Carlos Rodon’s finish: ... for example. He needed a half to put his game together as he got a handle on opponents, his own approach to his first full season and a much smaller strike zone. Tying together an excellent August-September stretch should get fans thinking bigger next season, as long as the Sox front office pays attention to who’s catching him this time.
Carson Fulmer: Fulmer’s MLB career false-started earlier this summer, as Robin Ventura couldn’t find him regular-enough work, in part because the White Sox couldn’t come up with comfortable-enough margins to allow Fulmer to fail in peace. He has since rebounded from his month off and an ugly Triple-A debut, combining to throw a two-hitter over his last two starts (9 IP, 1 R, 1 BB, 9 K). Even if he’s better suited for late-inning bullpen work than starting, there’s a pitcher in there somewhere.

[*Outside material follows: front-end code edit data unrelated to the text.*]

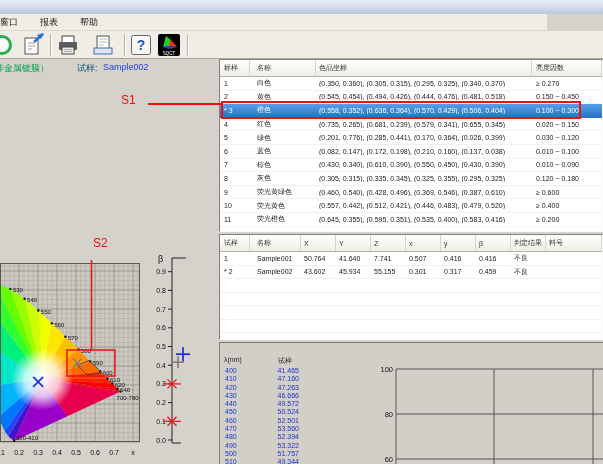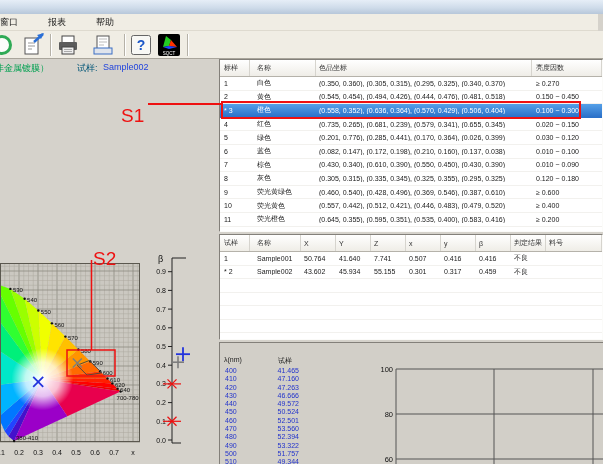"窗口" .menubar { width: 598px -> 547px }
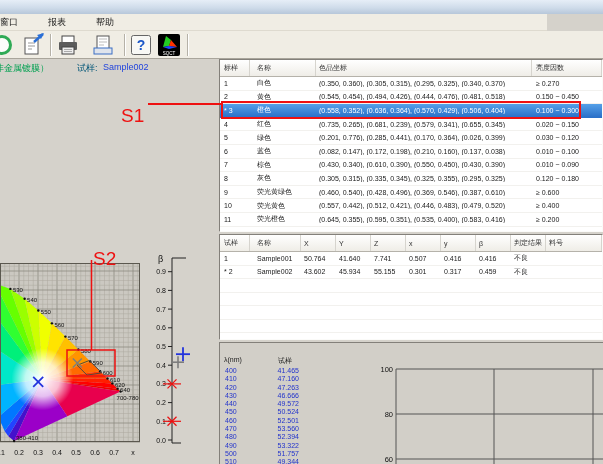"报表" .menubar .mi { margin-left: 16px -> 8px }
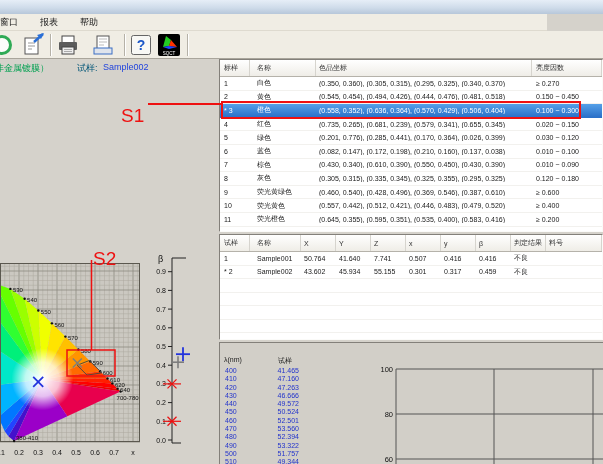"S1" .anno { font-size: 19px -> 12px; margin-top: 12px -> none }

Zack Burdi: I’m mostly sure Burdi will be joining the White Sox in September, although since the original designs were built around a theoretical wild card chase, the absence of anything to play for may have changed the equation. Basically, if the Sox want the Downers Grove Mustang in the bullpen on Opening Day next year, they should call him up now. If they’re uncertain — or if Ventura won’t use him in anything resembling an important situation — they should wait until at least the second half of April. Either one makes sense, and whenever it happens, it’ll be fun to have a 100-mph arm in the bullpen again.
Kevan Smith: Assuming he’s the third catcher, just get him in a game before his back sabotages him again. That’s one White Sox rookie tragedy that can still be salvaged.
Robin Ventura’s future (or lack thereof): The only White Sox manager to survive three full losing seasons is on track to rack up a fourth. His contract is coming to an end, so this situation should end itself, which is apparently the only way things can be done.
This list is by no means conclusive, so share what you're tracking.